Dado o perfil variado dos Jacobinos, o avanço persecutório não está se dando apenas contra a Velha Política, mas também contra o Poder Econômico e sua relação com corrupção. O que mostra que, mais que não ter freio, ainda é cedo e pouco previsível vislumbrar onde eles podem chegar e o que podem após a terra arrasada. Um ex-ministro petista já dizia, no ano passado, que o Brasil vive uma queda de braço entre a plena ruptura institucional (provocada por Jacobinos) e o movimento de ”conciliação”, liderado pela Velha Política e Poder Econômico – quando esses perceberam que o ”remédio” foi pesado demais para combater ”uma doença” e passou a atacar outras ”doenças”.

A dificuldade para Temer é que suas ”promessas de campanha” precisam ser entregues até o início do processo eleitoral de 2018. Ele até estava conseguindo entregar as encomendas do Poder Econômico e atuando para salvar o pescoço de alguns colegas políticos, até que veio, na esteira da delação da Odebrecht, a da JBS.

Segundo o interlocutor, o que pesou para a ação dura de Rodrigo Janot sobre Michel Temer foi o processo de escolha para Procurador Geral da República, que será feita em breve pela Presidência – cargo com possibilidade de frear ações contra a Velha Política.

Além das divisões internas desses três grupos, há aqueles que estão próximos de dois ao mesmo tempo. Segundo o interlocutor, é o exemplo de Gilmar Mendes, representante da Velha Politica no Judiciário. Que não conta com o mesmo prestígio público de antes por conta do ataque de Jacobinos contra ele e de uma cobertura intensa da mídia sobre suas tentativas de questionar ou frear o processo.

Nessa dinâmica, segundo o interlocutor, a esquerda não é um ator de peso hoje. É um espectro. Não tem capacidade de gerar mudanças reais e assiste aos enfrentamentos entre essas três forças, fazendo barulho e tentando mobilizar parcelas da sociedade.
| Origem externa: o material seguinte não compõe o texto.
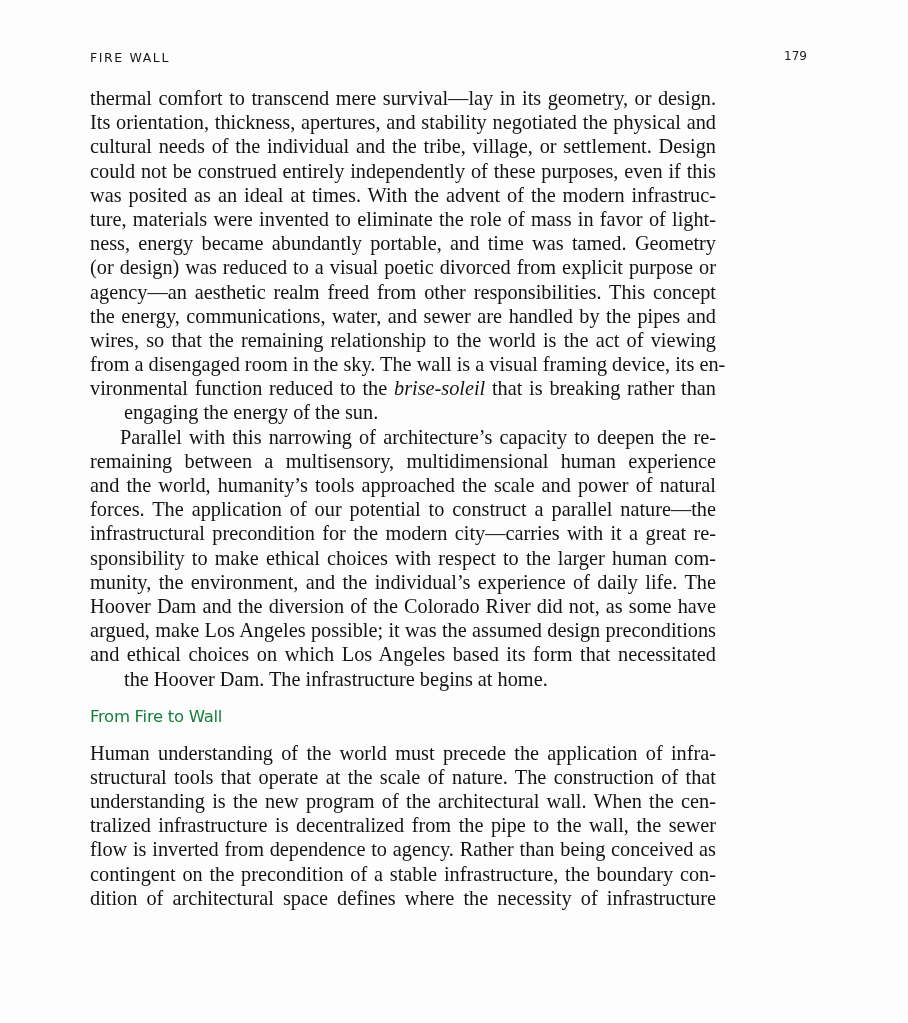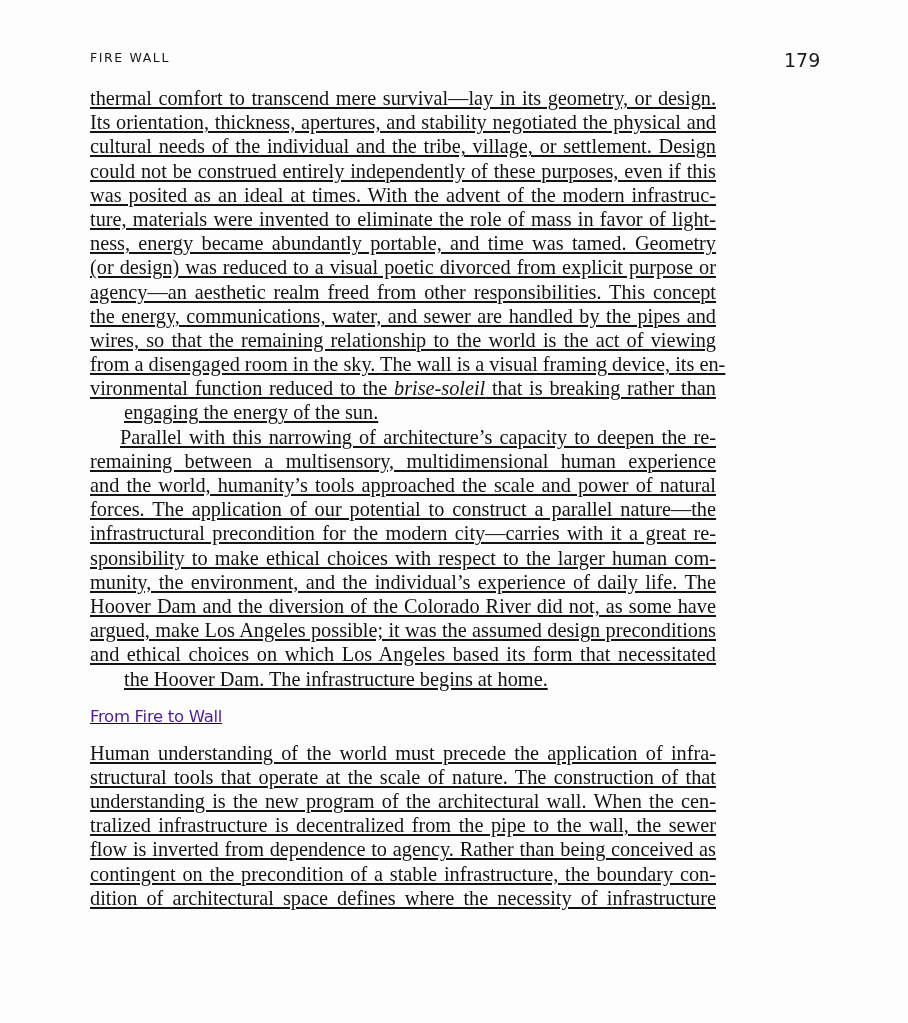"179" .folio { font-size: 19px -> 12px }
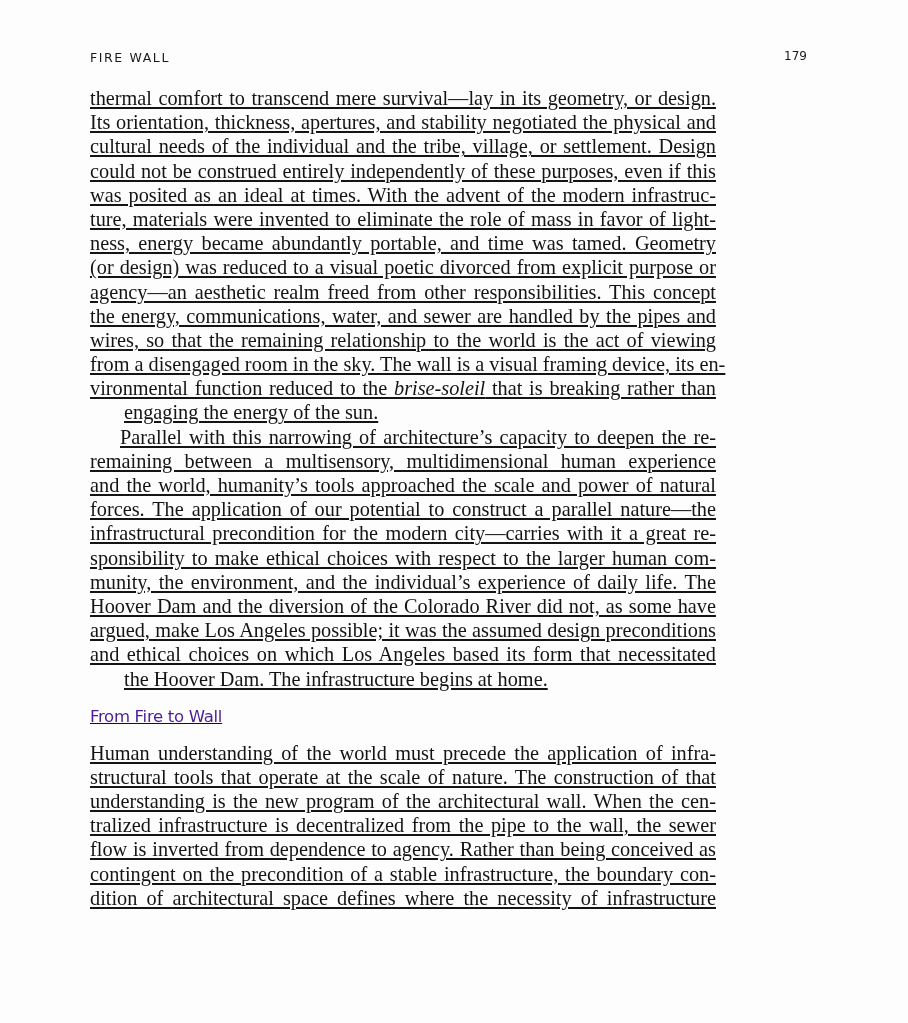"thermal comfort to transcend mere" .body-text { text-decoration: underline -> none }
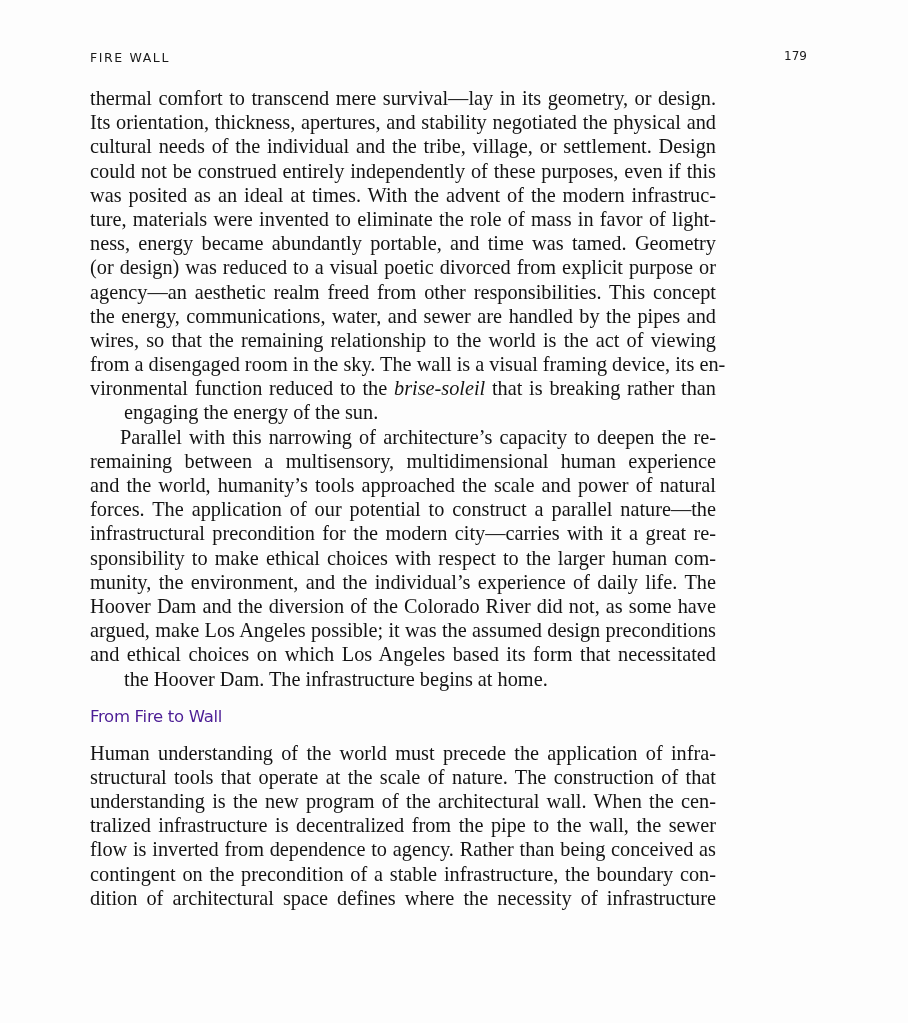"From Fire to Wall" .section-heading { color: #4c1d95 -> #15803d }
Mas o espectro vai assustando cada vez mais membros dos outros três grupos à medida em que a crise econômica, política e institucional não se resolve. E lembra que Michel Temer, Jacobinos, Velha Política e Poder Econômico têm o prazo limite do início da campanha eleitoral do ano que vem para se acertarem ou inviabilizarem o principal representante do espectro, que para bem ou para mal, continua sendo Lula.

(*) Jacobinos eram a ala radical da Revolução Francesa que, com a radicalização do processo revolucionário, assumiram o governo em 1792, utilizando de uma política de terror para conseguir impor uma série de transformações sociais profundas e, ao mesmo tempo, expulsar a potências invasoras do país.